-- Supplied data follows --

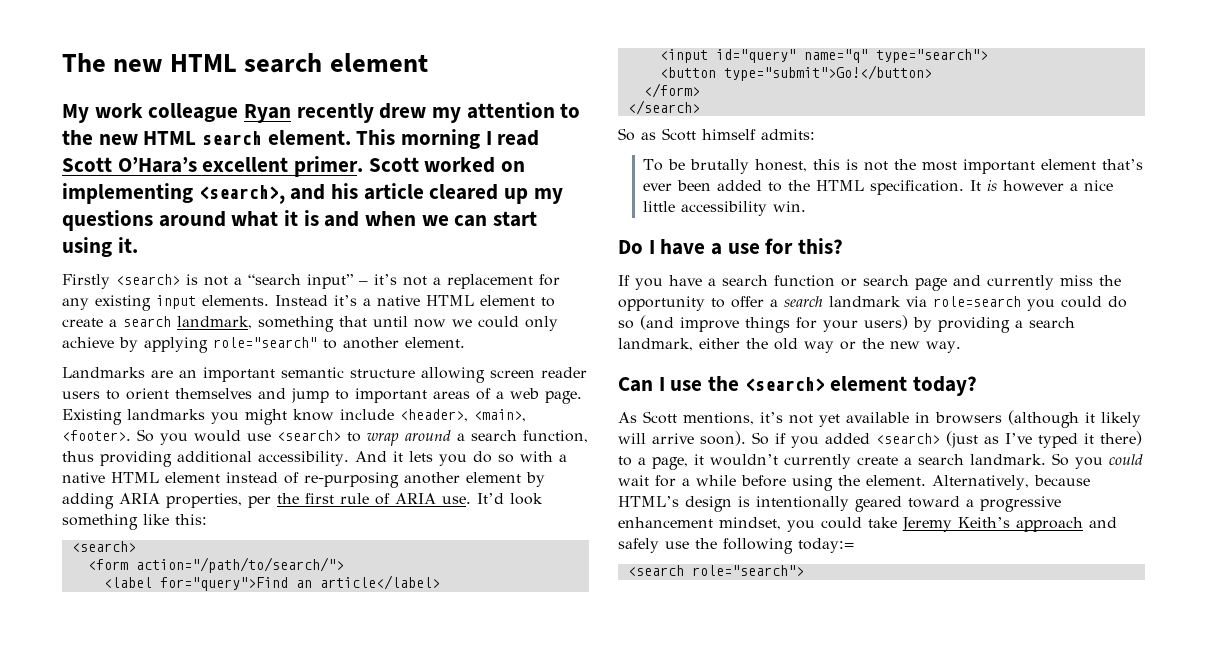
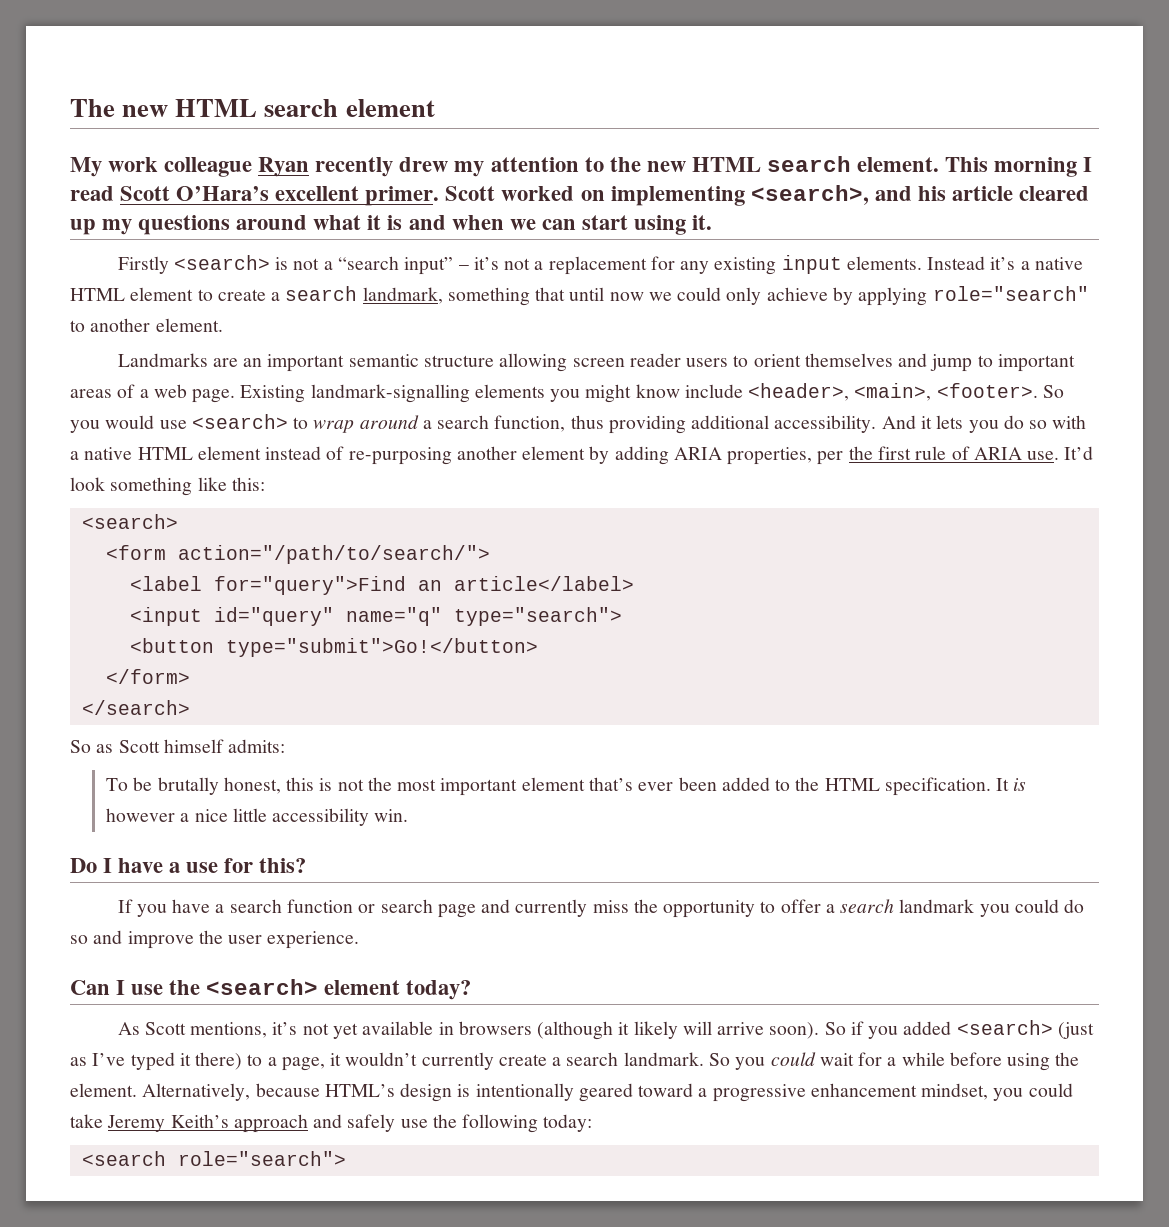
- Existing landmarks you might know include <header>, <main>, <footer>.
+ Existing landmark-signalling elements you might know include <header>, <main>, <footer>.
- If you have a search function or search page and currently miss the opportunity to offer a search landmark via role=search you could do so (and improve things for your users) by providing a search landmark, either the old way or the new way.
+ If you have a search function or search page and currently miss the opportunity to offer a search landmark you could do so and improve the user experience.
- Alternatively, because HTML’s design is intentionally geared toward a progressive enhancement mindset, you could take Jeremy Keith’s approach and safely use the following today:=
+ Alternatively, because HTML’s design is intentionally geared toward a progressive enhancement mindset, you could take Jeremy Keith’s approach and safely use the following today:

-- Supplied data concluded --

● **Problem to solve**: Reproduce, exactly and only, the lines running from the one with "the user experience." to the end of the listing above.

● **Result of the exercise**:
+ If you have a search function or search page and currently miss the opportunity to offer a search landmark you could do so and improve the user experience.
- Alternatively, because HTML’s design is intentionally geared toward a progressive enhancement mindset, you could take Jeremy Keith’s approach and safely use the following today:=
+ Alternatively, because HTML’s design is intentionally geared toward a progressive enhancement mindset, you could take Jeremy Keith’s approach and safely use the following today:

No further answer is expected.